Olá. Foi o senhor que pediu três guarda-chuvas, mesmo três? Aqui estão.

Sim, fui eu. Eu uso o pano dos guarda-chuvas para fazer babetes impermeáveis, que vendo a lares da terceira idade.

Tenho um atelier, onde faço esse tipo de trabalhos e arranjos de costura. Vivo aqui na rua porque o dinheiro não dá para tudo.

Já tive 22 funcionárias a trabalhar para mim, mas agora sou só eu. Estou aqui, mas como pode ver estou limpo e não cheiro mal.

Quando vou falar com alguém para vender os meus produtos, vou sempre bem vestido e arranjado. Muitas pessoas que vivem na rua deixam-se desleixar, e eu digo-lhes que aquilo é mau para eles, para a saúde deles.

Deixam-se ficar assim, acomodam-se, desleixam-se. Eu não faço isso. Trabalho e quero melhorar a minha situação. É claro que não vou ganhar grandes fortunas… Não posso aceitar encomendas muito grandes, porque não tenho capacidade de resposta. Mas quero melhorar a minha vida.

Não me vou acomodar. As pessoas não se podem acomodar, têm que trabalhar e fazer alguma coisa por elas.

Agradece e coloca os três guarda-chuvas a um cantinho, junto com a comida e o leite que lhe trazemos.

Não longe dali, há outro homem que vive na rua e pede que as próximas equipas da Comunidade Vida e Paz lhe tragam uma bomba e Ventilã, para a asma.

Diz que, com as mudanças de temperatura e a Primavera, quando tem crises é horrível, é como se estivesse a afogar-se e fosse morrer.

Acrescenta que a comida oferecida por algumas instituições de solidariedade nem sempre chega regularmente, o que constitui outra dificuldade.

Quando está muito calor, o apetite diminui. Mas há outra questão. Os alimentos que lhe trazem são sempre basicamente iguais. Acaba por comer sempre a mesma coisa.

Ter refeições iguais, sempre, todos os dias, é complicado…

O nosso amigo G, e N, a sua cadelinha meiga e amorosa, estão à nossa espera. O rapaz aceita a comida e pede que a Comunidade Vida e Paz tente trazer-lhe uns ténis 44, um número difícil de obter, mas ele só consegue usá-los se forem assim.
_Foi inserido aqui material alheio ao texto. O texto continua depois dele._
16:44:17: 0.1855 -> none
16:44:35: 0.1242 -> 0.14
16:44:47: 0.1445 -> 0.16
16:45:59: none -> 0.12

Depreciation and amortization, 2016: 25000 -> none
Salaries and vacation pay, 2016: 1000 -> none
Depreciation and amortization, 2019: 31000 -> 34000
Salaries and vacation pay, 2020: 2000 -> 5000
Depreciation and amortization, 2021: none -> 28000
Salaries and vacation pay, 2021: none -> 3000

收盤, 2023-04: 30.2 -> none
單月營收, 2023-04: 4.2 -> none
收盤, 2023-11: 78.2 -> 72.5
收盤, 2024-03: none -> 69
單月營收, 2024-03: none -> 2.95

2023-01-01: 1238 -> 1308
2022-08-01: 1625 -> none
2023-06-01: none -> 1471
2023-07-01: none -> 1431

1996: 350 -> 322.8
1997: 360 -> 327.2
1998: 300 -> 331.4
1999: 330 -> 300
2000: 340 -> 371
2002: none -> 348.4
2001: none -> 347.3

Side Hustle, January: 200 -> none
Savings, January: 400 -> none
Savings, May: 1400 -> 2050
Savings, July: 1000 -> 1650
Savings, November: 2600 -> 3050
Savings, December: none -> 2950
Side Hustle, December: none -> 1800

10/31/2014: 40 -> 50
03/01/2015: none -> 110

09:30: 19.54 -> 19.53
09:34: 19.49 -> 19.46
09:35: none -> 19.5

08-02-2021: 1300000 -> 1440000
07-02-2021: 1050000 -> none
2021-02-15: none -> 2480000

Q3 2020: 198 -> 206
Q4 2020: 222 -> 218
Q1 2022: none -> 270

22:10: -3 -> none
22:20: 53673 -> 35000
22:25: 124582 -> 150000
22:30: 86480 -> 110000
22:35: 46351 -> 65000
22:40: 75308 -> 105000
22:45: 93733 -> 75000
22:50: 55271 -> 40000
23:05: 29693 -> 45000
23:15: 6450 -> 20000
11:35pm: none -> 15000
Diz-nos que hoje não precisa de ração para a sua amiguinha, e prometemos trazê-la na próxima volta. Explica que o ser simpático de pêlos brancos e escuros está com o período – Anda meio doida por causa disso. Tem que lhe pôr uma trela para ela não fazer disparates.

Desde que descobrimos a sua mascote e tentamos apoiá-los aos dois em conjunto, com a ajuda da associação Animalife, tem sempre um sorriso amável, divertido e descontraído para nós.

Ama a sua irresistível companhia. Brinca com ela e puxa-lhe suavemente pela cabecinha: “Sua tola, sua tola! É uma tola”, repete, amorosamente.